There are three people in the next room and a guard in the corridor.
Louise again. He raised his thumb to let her know he'd heard. He'd have to hide John here. His eyes swung around the room. He could sit him in the corner over there or . . . there were two doors in the far wall, where did the second one lead?
He pointed to the nearest of the two doors and hurried towards it, hoping Louise was watching. "Where does this one lead?" he asked silently. "The room next door or a cupboard."
It's a toilet.
He opened the door and slipped inside. Perfect. A small rectangular room, WC and wash basin. Easy to overlook from the higher dimensions. He closed the door, grabbed hold of the wash basin for support and eased himself down onto the blue-tiled floor. His legs felt so cramped they didn't want to bend. He stretched them out again as soon as he could—sitting on the floor, his back pressed against the wall, the cold from the tiles pressing through the thin material of his trousers.
Almost finished. He checked for stability, he didn't want John toppling over when he left and banging his head.
Perfect. He let his head slump forward. Deep breaths and relax. This'll be easy too. You got in so you can get out. Seconds passed. Are you okay? That was Louise. He tuned her out. He tuned everything out. The room, the situation, everything. He was floating on a gently undulating midnight sea, weightless and carefree and . . .
Out. He rose from the blurry bathroom floor; John Bruce's body shimmered below. A worried Louise sparkled near the ceiling.
"Don't you ever do that again!"
"You don't fancy having a go yourself then?" he asked, already blurring through the toilet door. "Think about it, Lou. We could ditch John and take over his body. Ever fancied being President?"
Louise snorted. "If we ever get out of this . . . "
Louise was still seething when they returned to the bedroom. When was he going to learn not to take risks? The last time he'd dived into someone else's head it had taken a week to get back. It could easily have happened again. The alien could have been faking a coma, waiting—just like Pendennis—for the first idiot to get too close.
And what was Nick going to do next? He said he was going to hide in the wall and observe but she didn't trust him any more. Sitting back and observing was not his style. Leaping out and risking everything on a whim was.
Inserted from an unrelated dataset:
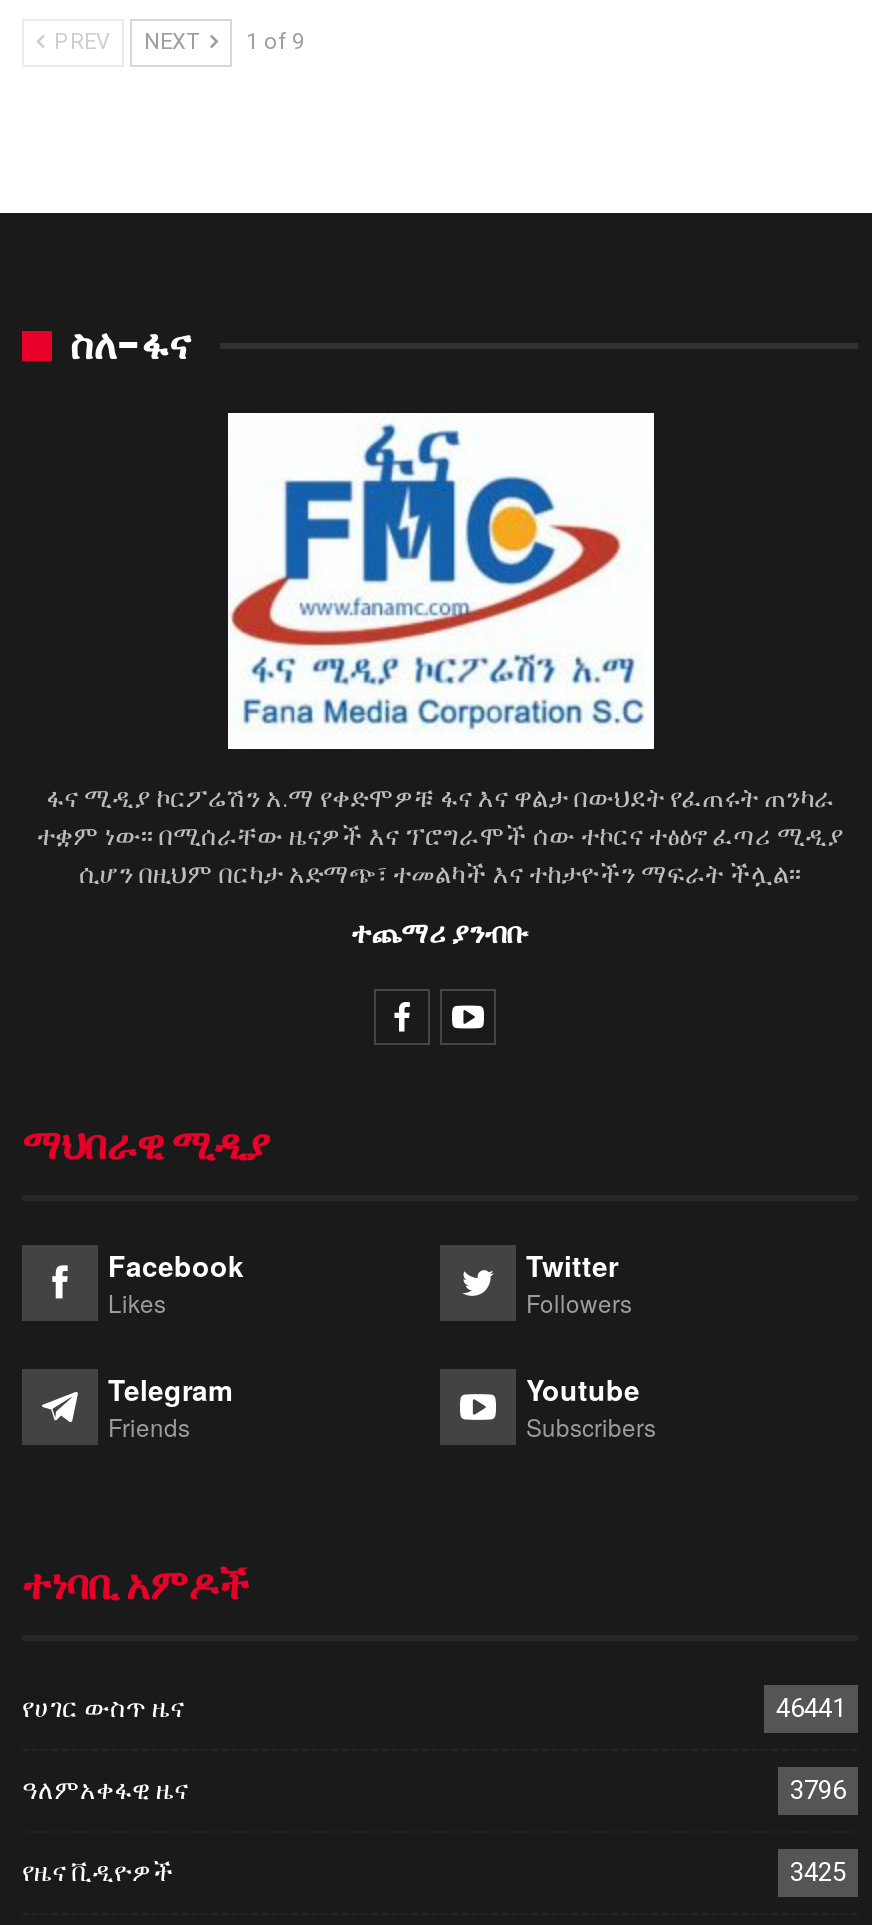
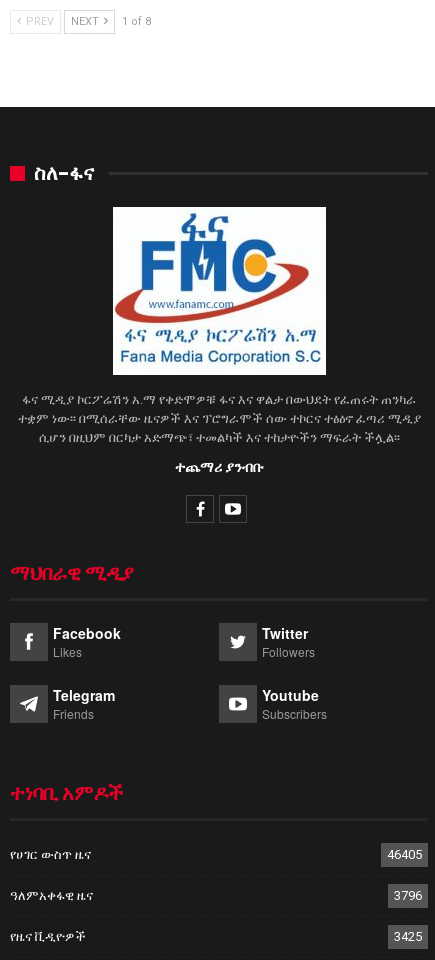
- PREV NEXT 1 of 9
+ PREV NEXT 1 of 8

- 46441
+ 46405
"We're only going to observe, right?" she reiterated.
"Absolutely," he said. "If we blend into the wall no one'll be able to pick us out from the higher dimensions. You take the near wall, I'll take the bathroom wall. If it's the alien we back out quick. Forget about flying in formation, just get the hell out, send the pictogram to the Colonists and we'll meet up as soon as we can on the roof."
"And if it's John you're going to plant a suggestion in his head."
"Exactly. Room next door. Toilet."
"And you're not going to say you're God or anything whimsical like that?"
"You think I should?"
She almost responded. He was winding her up, wasn't he? Wasn't he?
"Shhh," said Nick. "I think it best we keep quiet from now on. Think yourself invisible and silent.
She withdrew deeper into the speckled grey of the wall, leaving a small bubble of room visible. Around her she threw up walls—thick, transparent and thought-proof. No one would hear her.
Time passed. How long would he be? Didn't he have a speech to give at twelve-thirty? Shouldn't he be back in his body getting ready?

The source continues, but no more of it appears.